Terminal 6.9 Mb deletion of chromosome 15q, associated with a structurally abnormal X chromosome in a patient with congenital diaphragmatic hernia and heart defect.

作者信息

Jaillard Sylvie, Loget Philippe, Lucas Josette, Dubourg Christèle, Le Bouar Gwenaelle, Demurger Florence, Bertorello Isabelle, David Véronique, Poulain Patrice, Odent Sylvie, Belaud-Rotureau Marc-Antoine

机构信息

Laboratoire de Cytogénétique et Biologie Cellulaire, CHU Pontchaillou, Rennes, France.

出版信息

Eur J Med Genet. 2011 Mar-Apr;54(2):186-8. doi: 10.1016/j.ejmg.2010.11.001. Epub 2010 Nov 27.

Abstract

We report the case of a female patient exhibiting multiple congenital malformations including diaphragmatic hernia and heart defect. Cytogenetic studies (including karyotype, FISH and array-CGH) showed a de novo terminal deletion (6.9 Mb) on chromosome 15 in association with a recombinant X chromosome bearing a 9-Mb Xp duplication and a 46-Mb Xq deletion distal to XIST. The recombinant X chromosome was caused by a maternal inv(X)(p22.31q22.3). The X chromosome inactivation pattern was skewed in the patient suggesting a possible inactivation of the recombinant X chromosome.

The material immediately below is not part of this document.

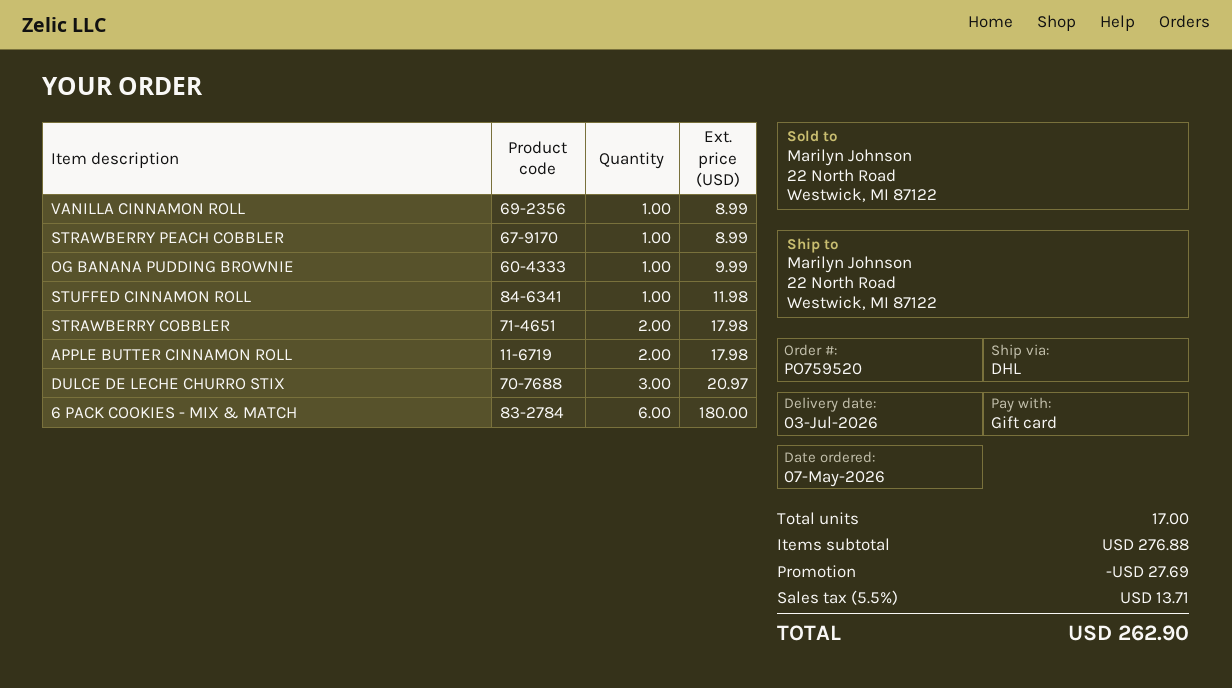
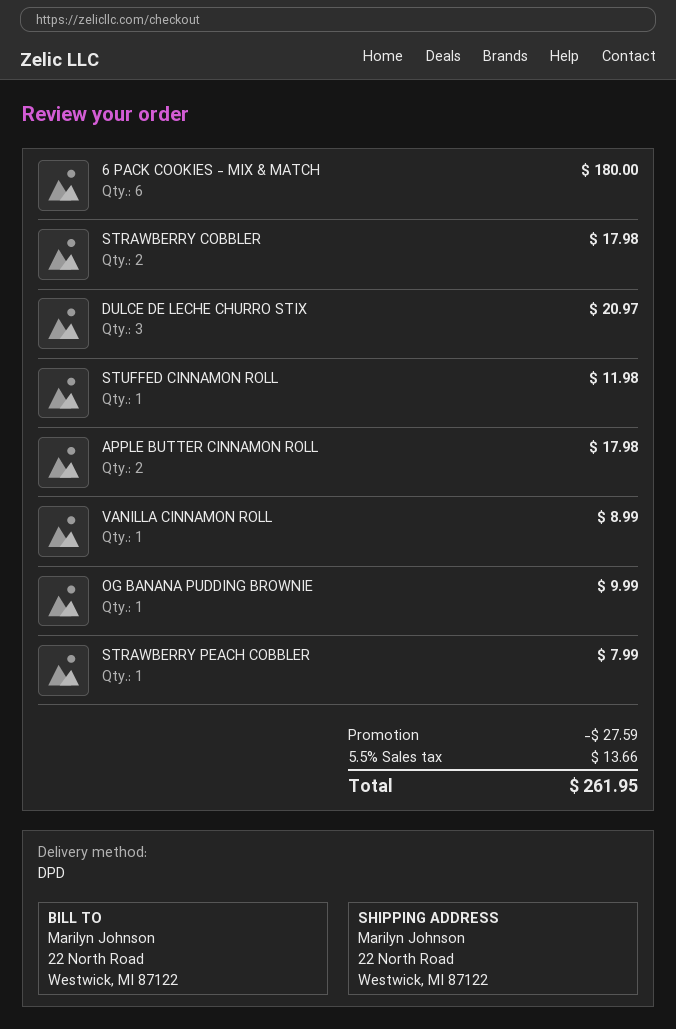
shipping method: DHL -> DPD
STRAWBERRY PEACH COBBLER: 1 for 8.99 -> 1 for 7.99
discount: 27.69 -> 27.59
tax: 5.5% = 13.71 -> 5.5% = 13.66
total: 262.90 -> 261.95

Considering these results, the phenotype was linked to the de novo terminal 15q deletion. These results strengthen the assumption that array-CGH should be applied to each fetus/newborn with multiple congenital malformations.

摘要

我们报告了一例患有多种先天性畸形(包括膈疝和心脏缺陷)的女性患者。细胞遗传学研究(包括核型分析、荧光原位杂交和比较基因组杂交芯片分析)显示,15号染色体存在一个新生的末端缺失(6.9 Mb),同时伴有一条重组X染色体,该染色体带有一个9 Mb的Xp重复和一个位于XIST远端的46 Mb的Xq缺失。该重组X染色体是由母亲的X染色体倒位inv(X)(p22.31q22.3)引起的。患者的X染色体失活模式偏向一侧,提示重组X染色体可能失活。考虑到这些结果,该表型与新生的15q末端缺失有关。这些结果强化了这样一种假设,即对于每一个患有多种先天性畸形的胎儿/新生儿都应进行比较基因组杂交芯片分析。